Booming China Holds Even More Growth Potential

Sales in both Brazil and India are comprised almost exclusively of mass brands, so trade down has been far less of a possibility. China’s growth in premium beauty products is a more recent development. Its economy was able to withstand the effects of the recession, meaning consumers’ demand for prestige cosmetics was only slightly dampened 2008–2009 (13% value growth) compared to the previous year period (16%).

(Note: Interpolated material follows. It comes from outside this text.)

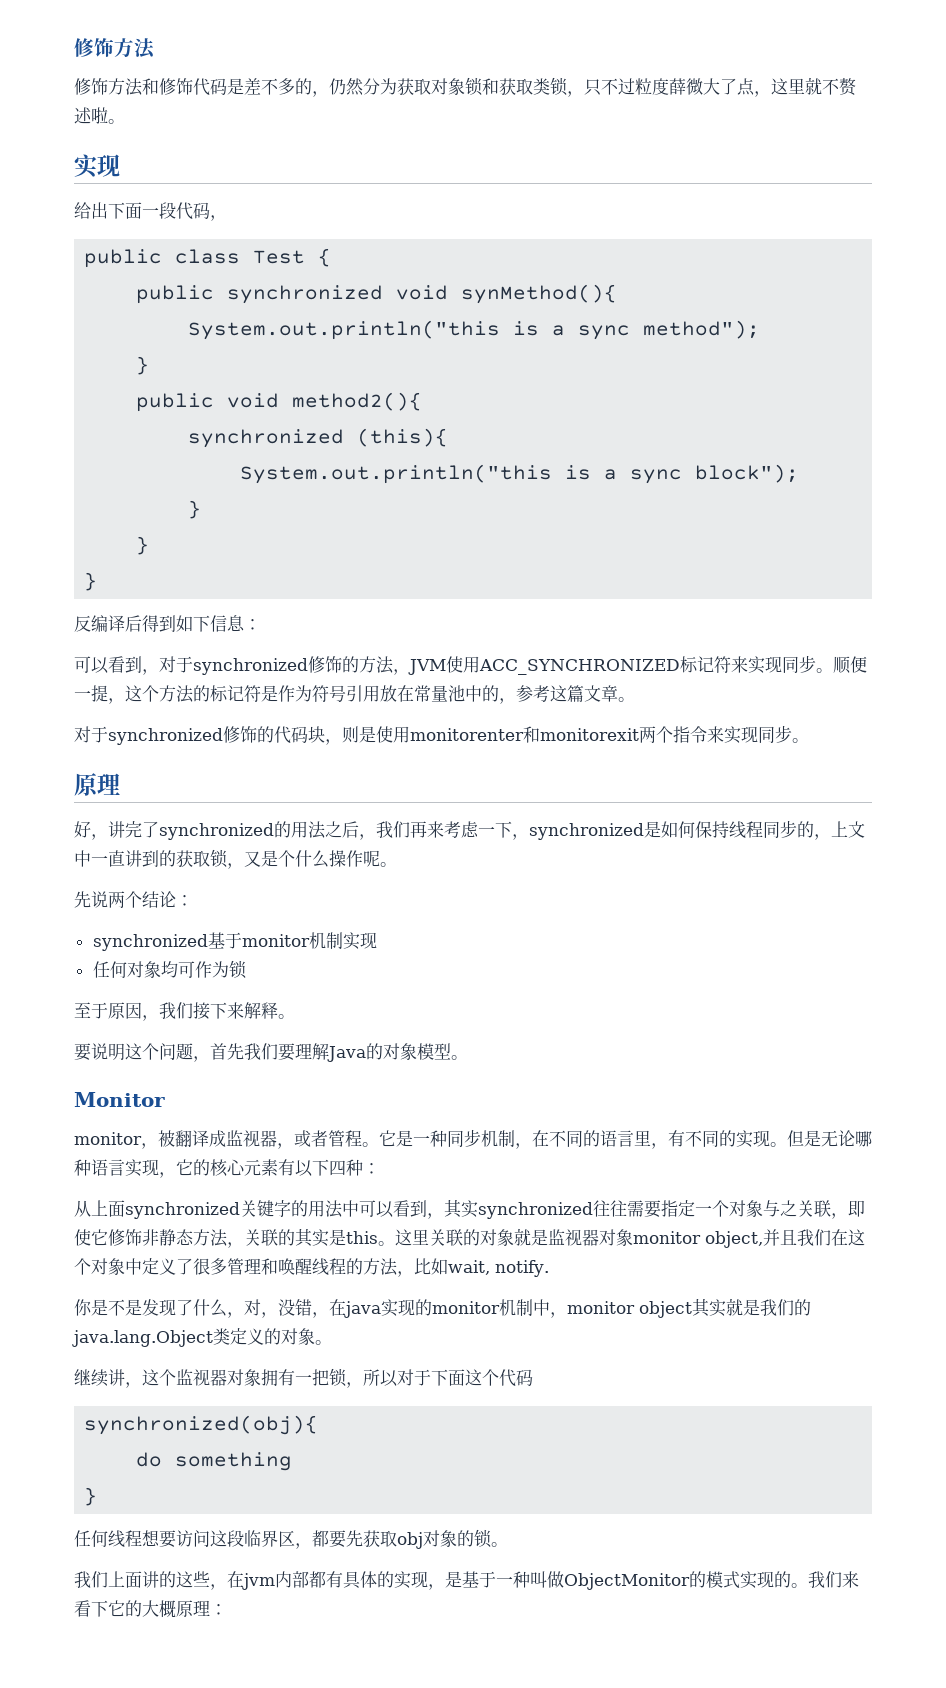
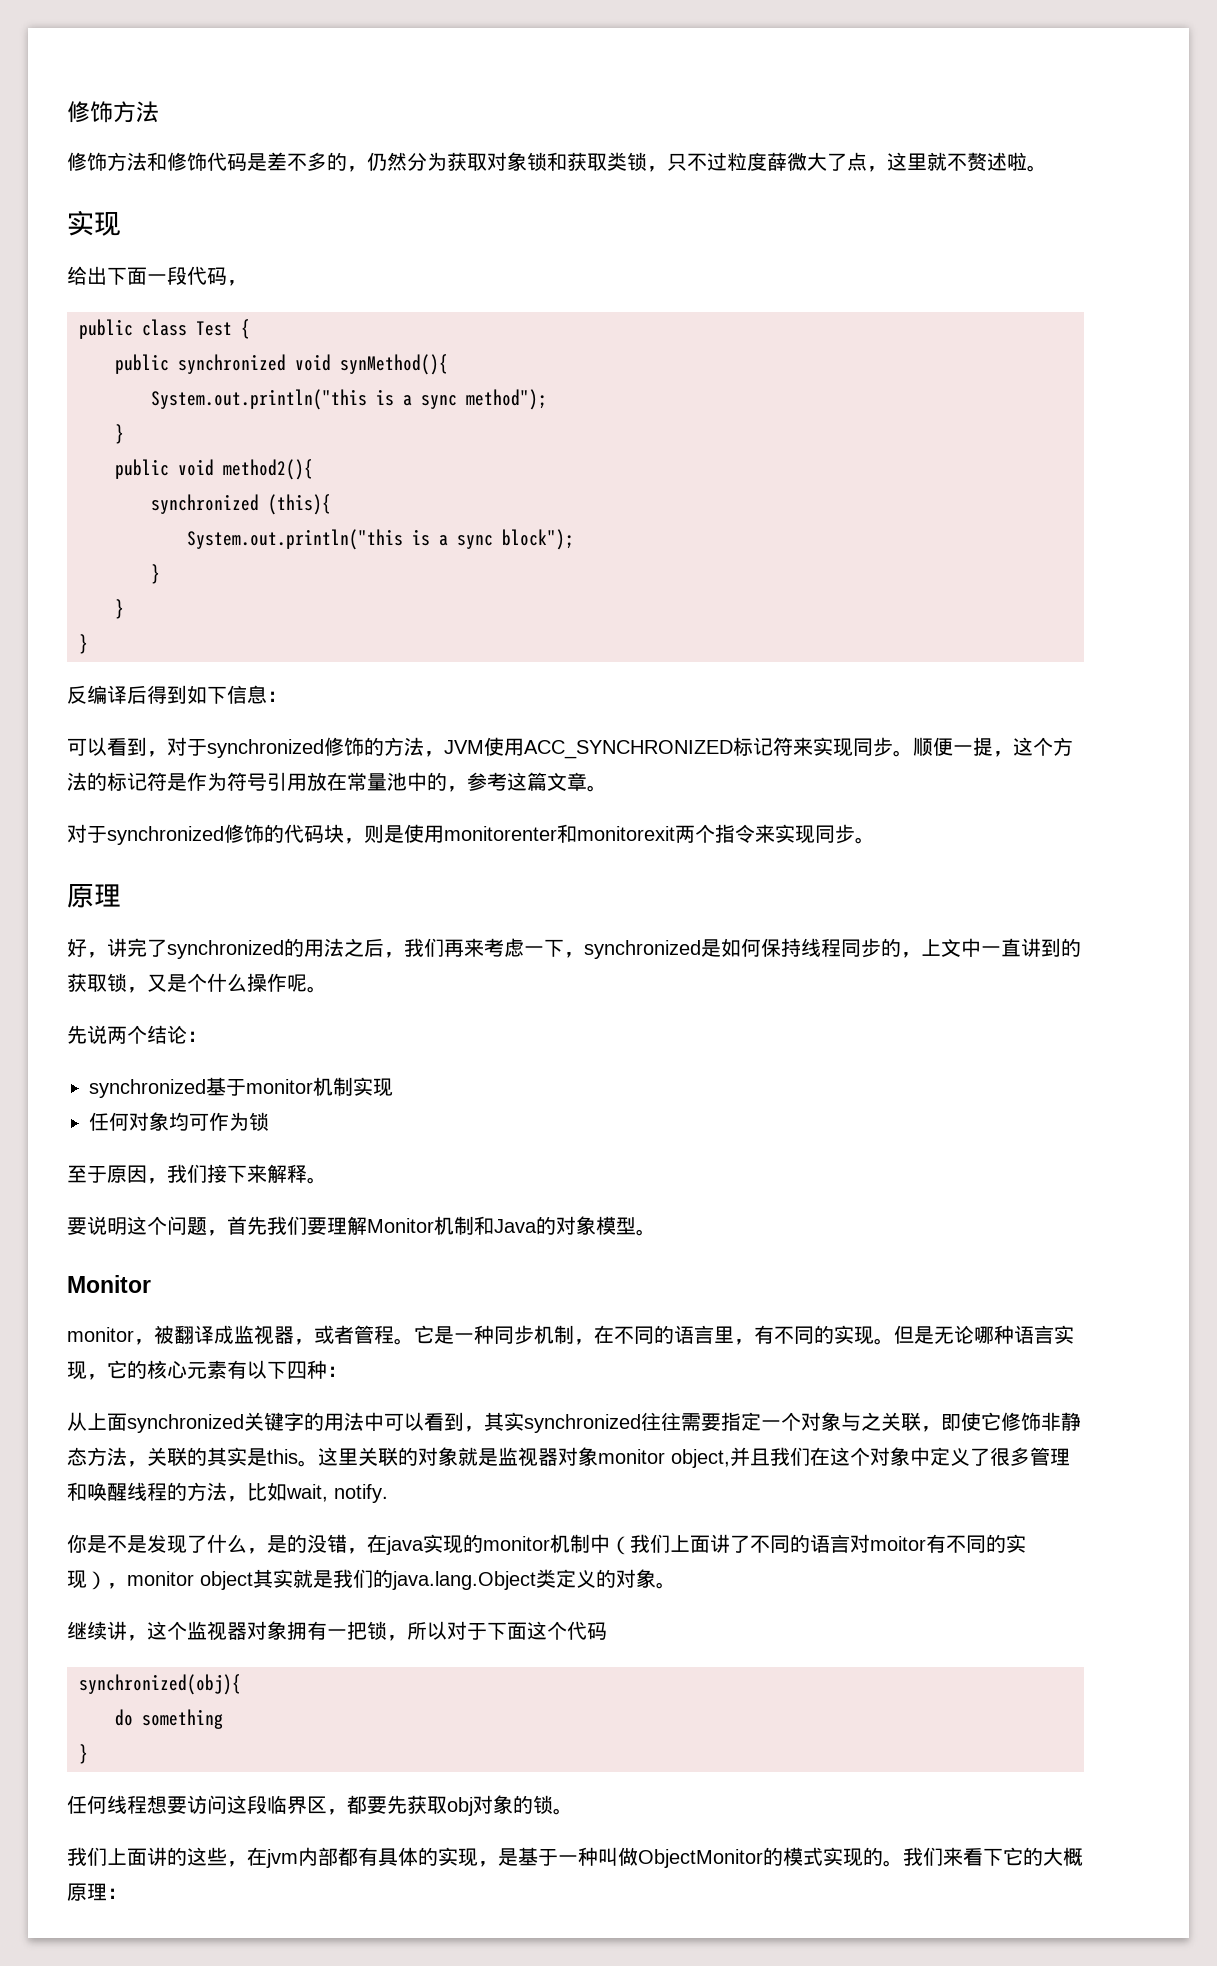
- 要说明这个问题，首先我们要理解Java的对象模型。
+ 要说明这个问题，首先我们要理解Monitor机制和Java的对象模型。
- 你是不是发现了什么，对，没错，在java实现的monitor机制中，monitor object其实就是我们的java.lang.Object类定义的对象。
+ 你是不是发现了什么，是的没错，在java实现的monitor机制中（我们上面讲了不同的语言对moitor有不同的实现），monitor object其实就是我们的java.lang.Object类定义的对象。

China is experiencing a mass exodus from its countryside to major cities as the country industrializes. By 2013, China’s urban population is forecast to swell by 200 million people from the level it was at in 2003. This results in very high absolute growth in beauty of more than $10 billion 2009–2014, according to Euromonitor research. Although China’s disposable income levels are set to roughly double 2009–2014, the per capita spend on beauty and personal care will still be just $22 per person per annum in 2014, far lower than the predicted $175 per person in Brazil. This is due to China’s culture of children financially supporting parents in old age, and means that even with a forecast value of $31 billion by 2014, there is much room for China to become the largest beauty market in the world.